As the Pembina Institute’s Janetta McKenzie noted in her analysis of the report, it doesn’t actually include any of the decarbonization projects that industry keeps saying it definitely intends to build. “This means the oilsands Pathways Alliance consortium’s proposed carbon capture and storage project, which the Government of Alberta itself regularly cites as an example of decarbonization work taking place in the sector without the need for an emissions cap, is not accounted for.”

And when it comes to the headline-grabbing $1 trillion in potentially lost GDP, it’s based on the Conference Board’s “least ambitious scenario on methane abatement, which the Conference Board itself states is the least likely scenario.” That’s not the worst of it, either.

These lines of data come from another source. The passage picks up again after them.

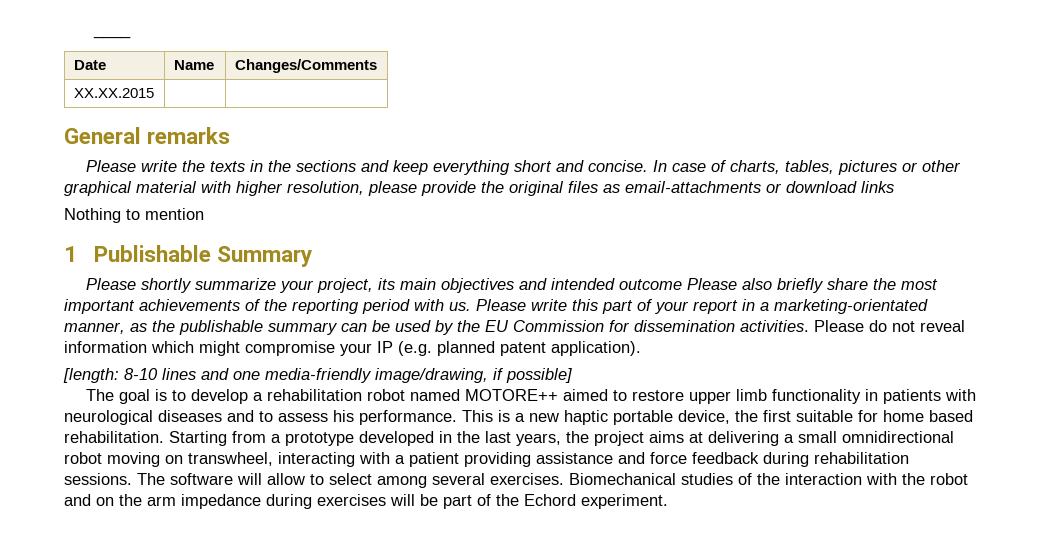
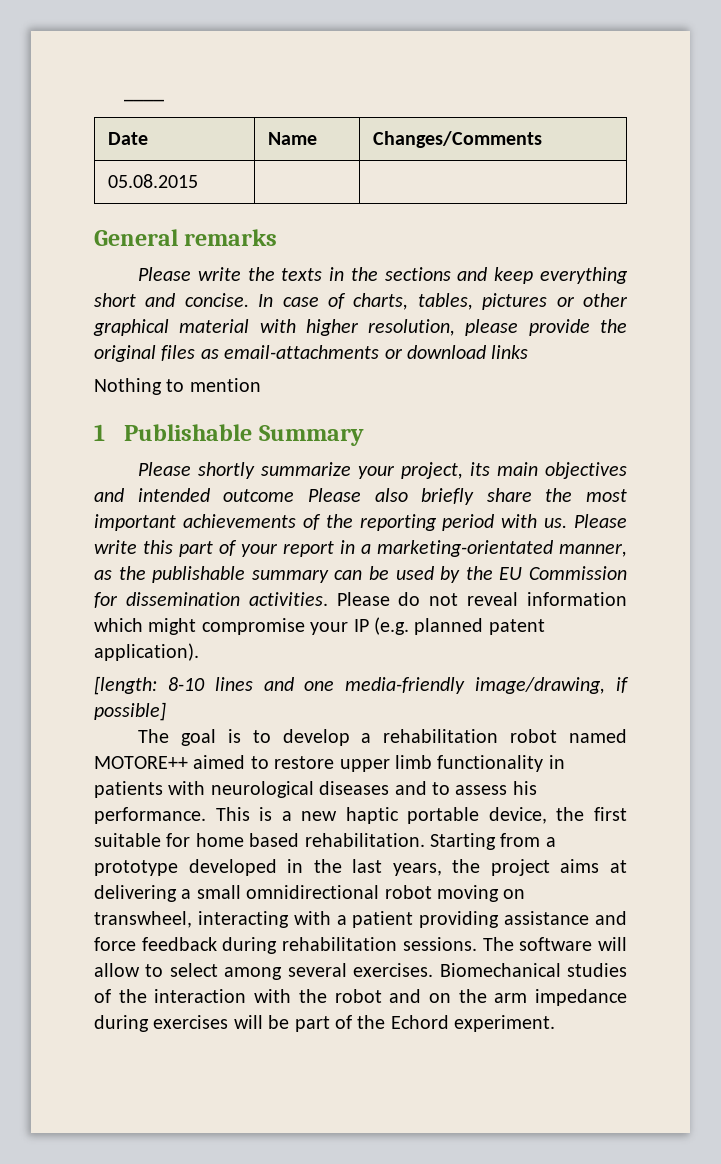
- XX.XX.2015 | |
+ 05.08.2015 | |

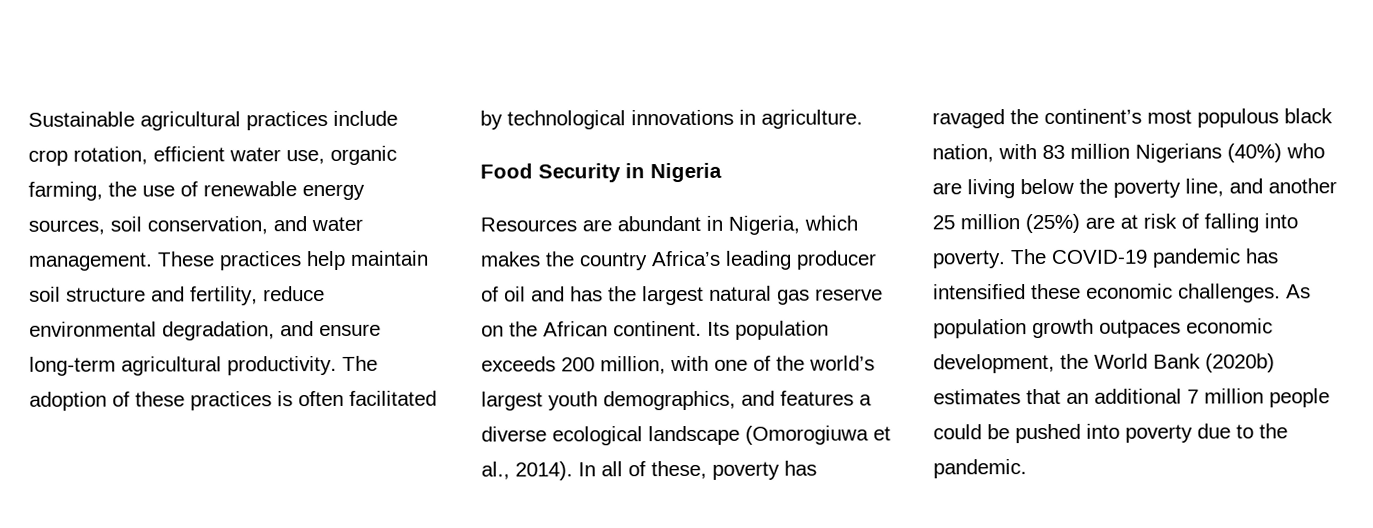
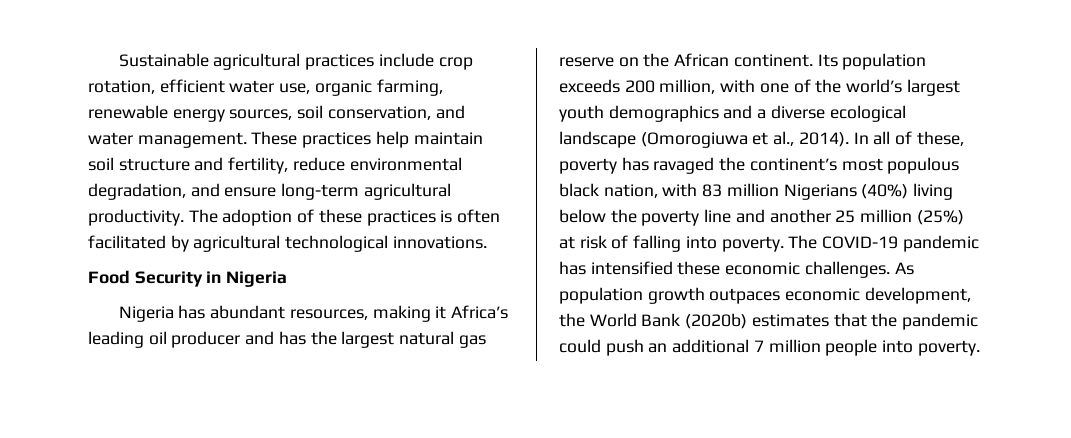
- Sustainable agricultural practices include crop rotation, efficient water use, organic farming, the use of renewable energy sources, soil conservation, and water management.
+ Sustainable agricultural practices include crop rotation, efficient water use, organic farming, renewable energy sources, soil conservation, and water management.
- The adoption of these practices is often facilitated by technological innovations in agriculture.
+ The adoption of these practices is often facilitated by agricultural technological innovations.
- Resources are abundant in Nigeria, which makes the country Africa’s leading producer of oil and has the largest natural gas reserve on the African continent.
+ Nigeria has abundant resources, making it Africa’s leading oil producer and has the largest natural gas reserve on the African continent.
- Its population exceeds 200 million, with one of the world’s largest youth demographics, and features a diverse ecological landscape (Omorogiuwa et al., 2014).
+ Its population exceeds 200 million, with one of the world’s largest youth demographics and a diverse ecological landscape (Omorogiuwa et al., 2014).
- In all of these, poverty has ravaged the continent’s most populous black nation, with 83 million Nigerians (40%) who are living below the poverty line, and another 25 million (25%) are at risk of falling into poverty.
+ In all of these, poverty has ravaged the continent’s most populous black nation, with 83 million Nigerians (40%) living below the poverty line and another 25 million (25%) at risk of falling into poverty.
- As population growth outpaces economic development, the World Bank (2020b) estimates that an additional 7 million people could be pushed into poverty due to the pandemic.
+ As population growth outpaces economic development, the World Bank (2020b) estimates that the pandemic could push an additional 7 million people into poverty.

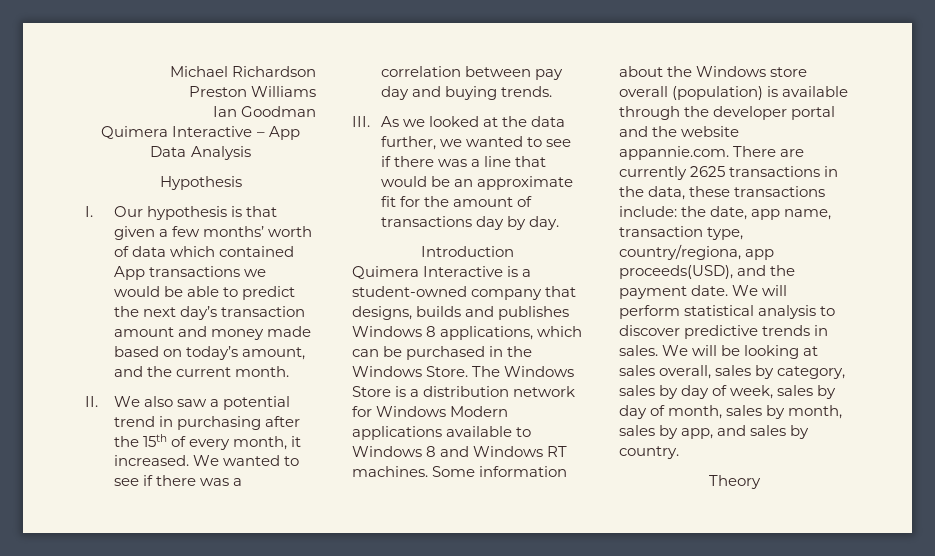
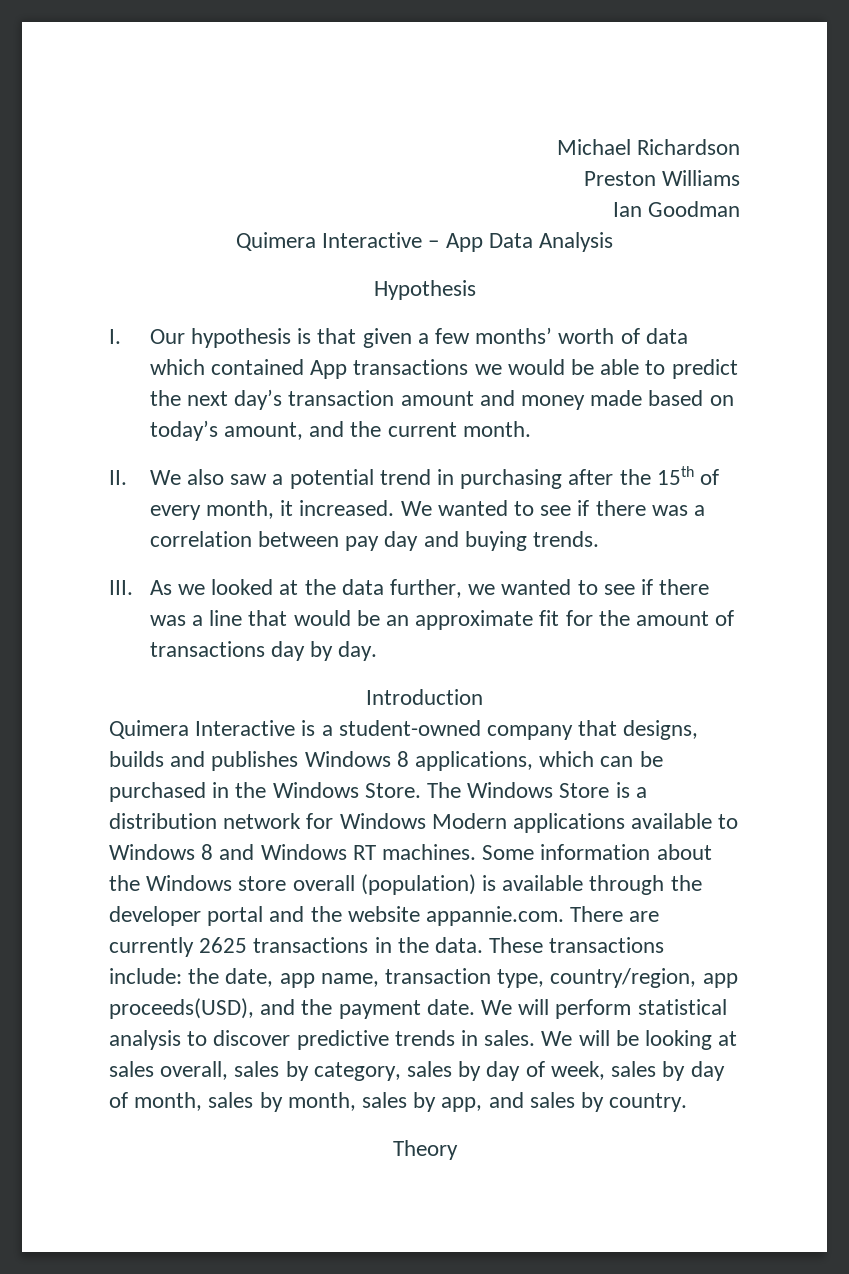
- Some information about the Windows store overall (population) is available through the developer portal and the website appannie.com. There are currently 2625 transactions in the data, these transactions include: the date, app name, transaction type, country/regiona, app proceeds(USD), and the payment date.
+ Some information about the Windows store overall (population) is available through the developer portal and the website appannie.com. There are currently 2625 transactions in the data. These transactions include: the date, app name, transaction type, country/region, app proceeds(USD), and the payment date.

According to an internal analysis by Environment and Climate Change Canada (ECCC) obtained by Canada’s National Observer, the figure is rooted in some deeply dubious math: “It is the sum of projected GDP impacts in nominal terms from 2030 to 2040,” the ECCC briefing note says. “Providing a cumulative estimate for future years based on nominal values is uncommon and inflates the appearance of the impact by presenting the effects of inflation as a cost of the policy. This effect is compounded by the [Conference Board]’s use of a high rate of assumed inflation between 2030 and 2040 of about 7%.”

Nobody — and I mean, nobody — is assuming seven per cent annual inflation between 2030 and 2040. That the Conference Board chose to use that figure in its analysis would seem to reflect a desire on the part of its client to have the report generate a headline-grabbing figure, one that Canada’s right-wing online media outlets were more than happy to share uncritically. Indeed, it’s almost like that was the point from the very beginning.

What those outlets didn’t talk about, of course, was the fact that all of this supposed economic carnage could be avoided if the industry simply got down to the business of reducing emissions. “These results are presumably driven by the assumption that the sector will not be able to decrease its emissions intensity at a rate greater than historical trends,” the ECCC analysis says, “which results in production cuts being the primary means of compliance.”

Once again, a report that supposedly shows why the federal government’s emissions cap is unworkable ends up demonstrating why it’s needed. The oil and gas industry and its political proxies can keep commissioning deceptive reports that assess the impacts of policies that don’t actually exist on an industry that apparently refuses to act. But Canadians ought to think long and hard about how this compares to the promises these companies and politicians make, and whether it’s even worth listening to them anymore. At some point, it’s time to put up or shut up. I’d say we’re already there.